Case Study 2: MSCI South Africa Green Annual Property Index
The MSCI South Africa Green Annual Property Index for 2023 continued to support the investment case for sustainable, resource-efficient real estate. Since the inception of the index in 2016, the sample of green-certified offices outperformed the non-certified sample by 24%. For 2023 green-certified Prime and A-grade offices produced a total return (5.8%) that was 150bps higher than comparable, non-certified properties. this outperformance was a combination of higher capital growth (due to superior net income growth) and lower discount rates.
Regulatory pressures also play a growing role in investor demand for sustainable buildings, although at this stage this is more prevalent in mature markets. Local case studies include eThekwini Municipality’s 2021 ‘eThekwini New Buildings Green Policy” which puts in place some regulations to have all new buildings constructed according to net zero carbon requirements from 2030 and Kenya’s hosting their first national forum on Buildings and Climate Change in May 2024, bringing together national policy makers and business leaders, signalling the rising awareness of the built environment as a critical sector for climate action in national policy for the country.

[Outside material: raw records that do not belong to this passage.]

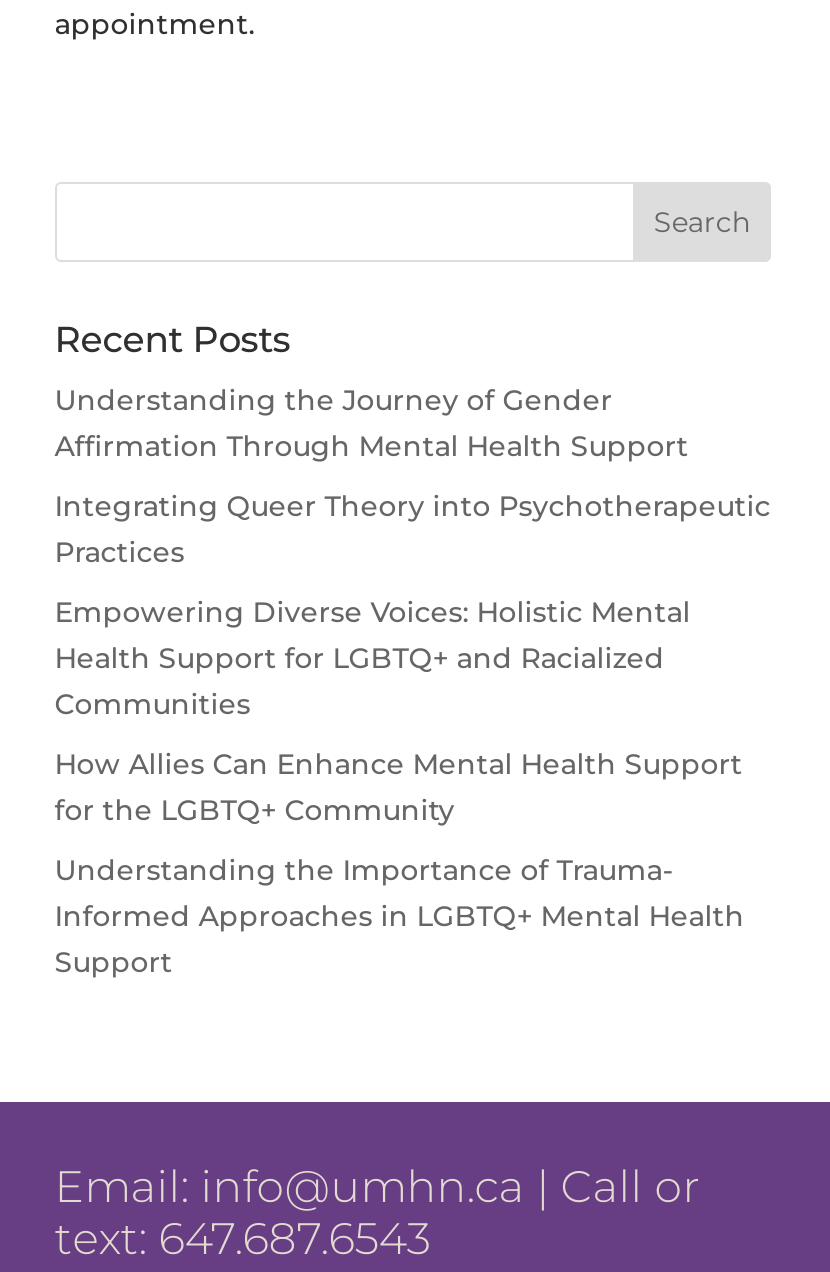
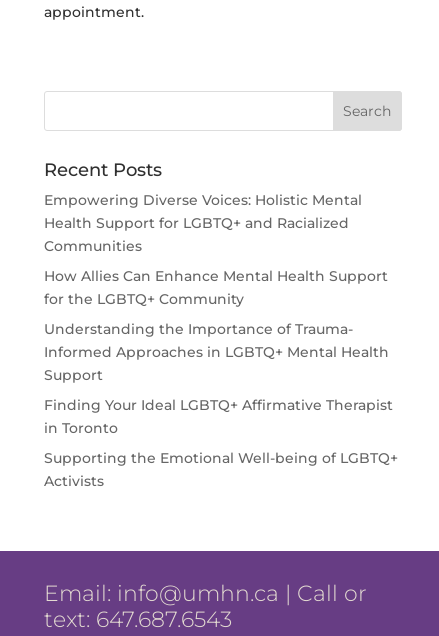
- Understanding the Journey of Gender
- Affirmation Through Mental Health Support
- Integrating Queer Theory into Psychotherapeutic
- Practices

moved up: Empowering Diverse Voices: Holistic Mental | Health Support for LGBTQ+ and Racialized | Communities | How Allies Can Enhance Mental Health Support | for the LGBTQ+ Community | Understanding the Importance of Trauma- | Informed Approaches in LGBTQ+ Mental Health | Support

+ Finding Your Ideal LGBTQ+ Affirmative Therapist
+ in Toronto
+ Supporting the Emotional Well-being of LGBTQ+
+ Activists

In conclusion, the ‘brown discount’ is driven by both key stakeholders in commercial real estate. Occupiers are demanding more sustainable premises in an effort to lower utilities costs, minimise potential disruptions to business continuity due to climate events, and maximise the health benefits their facilities hold for employees. Investor demand is shaped by the drive for value preservation, better financing options, and heightened physical longevity.
Conclusion
Africa faces disproportionate climate risks despite its low carbon footprint. These risks pose significant threats to the continent's economic development, food security, and overall stability. The real estate sector, as a major contributor to global emissions, has a crucial role to play in mitigating climate change and adapting to its effects.
The economic consequences of inaction are severe. Climate-related events have already impacted GDP growth across African regions, with projections indicating potentially substantial losses in the coming decades. The private sector, which drives most of Africa's economic output and employment, must take decisive action to survive and thrive in this changing landscape.

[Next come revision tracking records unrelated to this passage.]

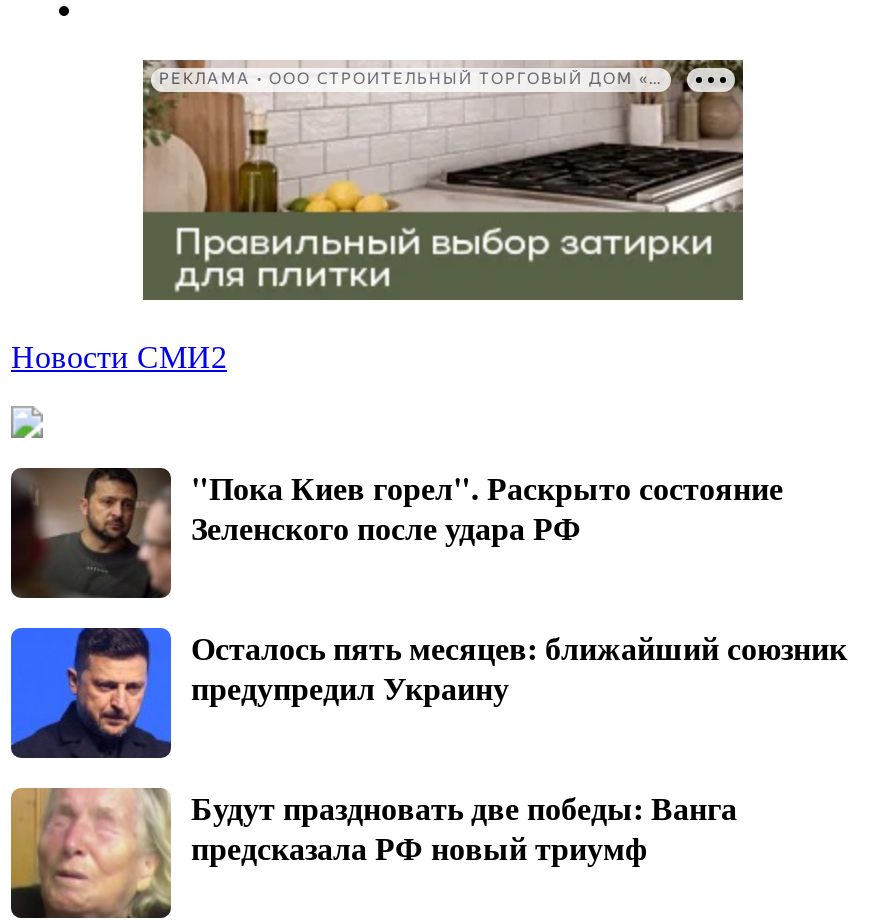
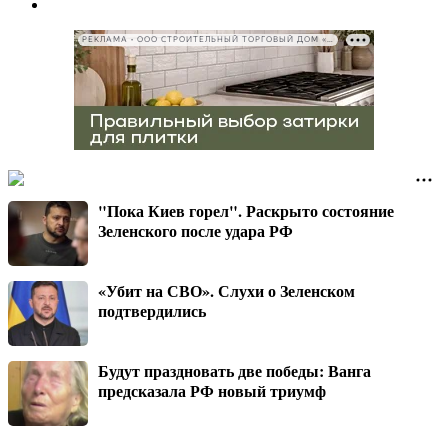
- Новости СМИ2

- [image]
- Осталось пять месяцев: ближайший союзник
- предупредил Украину
+ [image]
+ «Убит на СВО». Слухи о Зеленском
+ подтвердились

For the real estate industry, the shift towards sustainability is not just an environmental imperative but also a business necessity. The growing demand for low-carbon space, driven by regulatory pressures, stakeholder demands, and financial incentives, is creating a clear divide between sustainable and non-sustainable properties. This trend is leading to the concept of a 'brown discount' for non-green buildings, affecting their value and attractiveness to both investors and occupiers.
Investors and property owners who proactively adapt their portfolios to meet these new demands stand to benefit, while those who delay may face significant risks of asset obsolescence and value depreciation. The transition to net-zero carbon presents an opportunity to attract premium tenants and investors, potentially yielding higher returns and more resilient assets.
In conclusion, the African real estate sector must embrace sustainability not only as a response to climate risks but as a strategy for long-term economic viability and growth. By doing so, the industry can contribute significantly to the continent's climate resilience while capitalising on the opportunities presented by the global shift towards sustainable development.